What is being asked:
Which lines in the data contain the word "CDBG"? Please copy each of them.

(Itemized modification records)

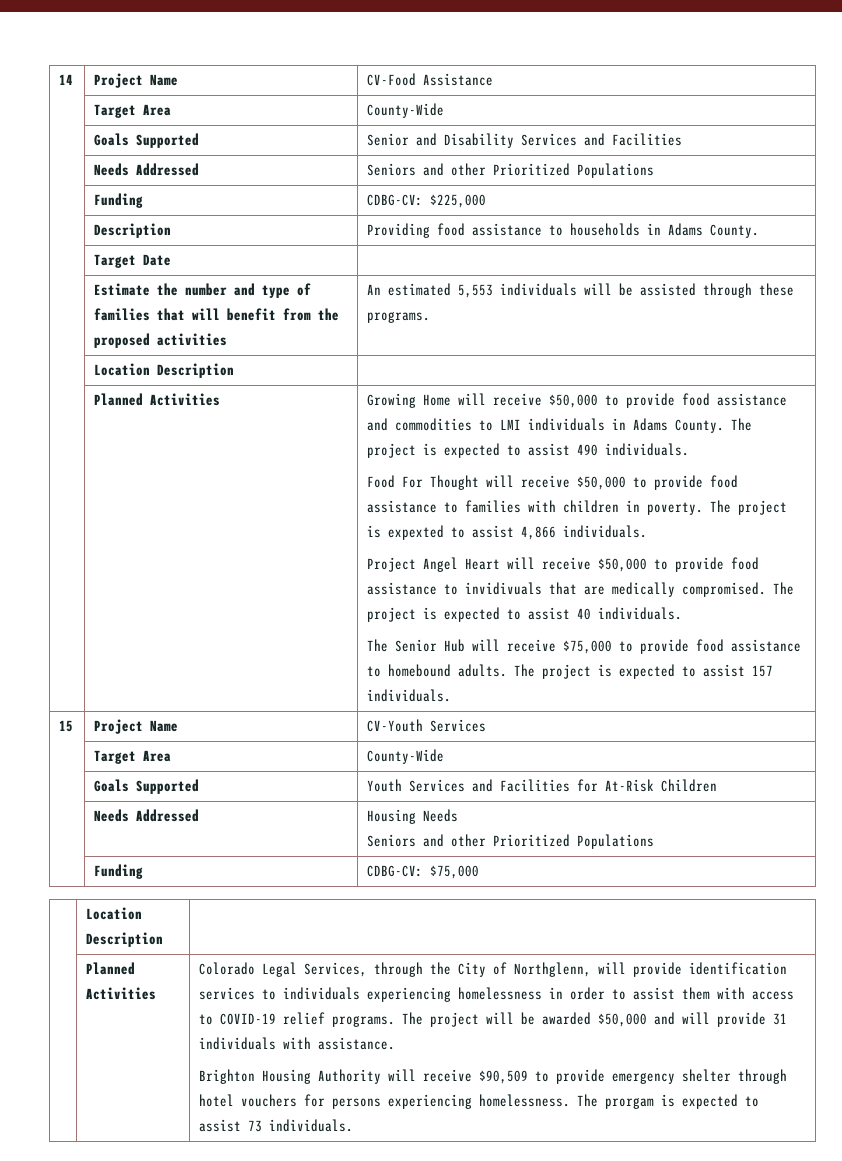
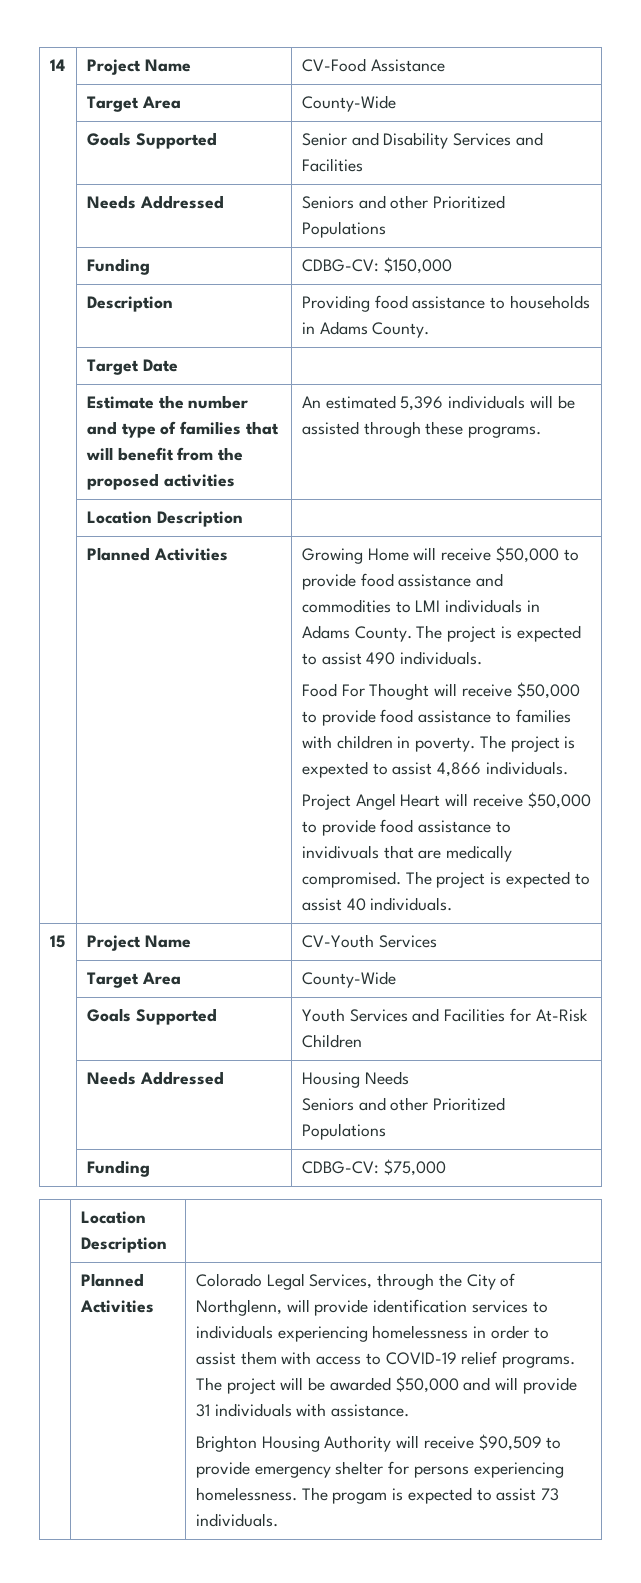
- | Funding | CDBG-CV: $225,000
+ | Funding | CDBG-CV: $150,000
- | Estimate the number and type of families that will benefit from the proposed activities | An estimated 5,553 individuals will be assisted through these programs.
+ | Estimate the number and type of families that will benefit from the proposed activities | An estimated 5,396 individuals will be assisted through these programs.
- The Senior Hub will receive $75,000 to provide food assistance to homebound adults. The project is expected to assist 157 individuals.
- Brighton Housing Authority will receive $90,509 to provide emergency shelter through hotel vouchers for persons experiencing homelessness.
+ Brighton Housing Authority will receive $90,509 to provide emergency shelter for persons experiencing homelessness.
- The prorgam is expected to assist 73 individuals.
+ The progam is expected to assist 73 individuals.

Response to the exercise:
- | Funding | CDBG-CV: $225,000
+ | Funding | CDBG-CV: $150,000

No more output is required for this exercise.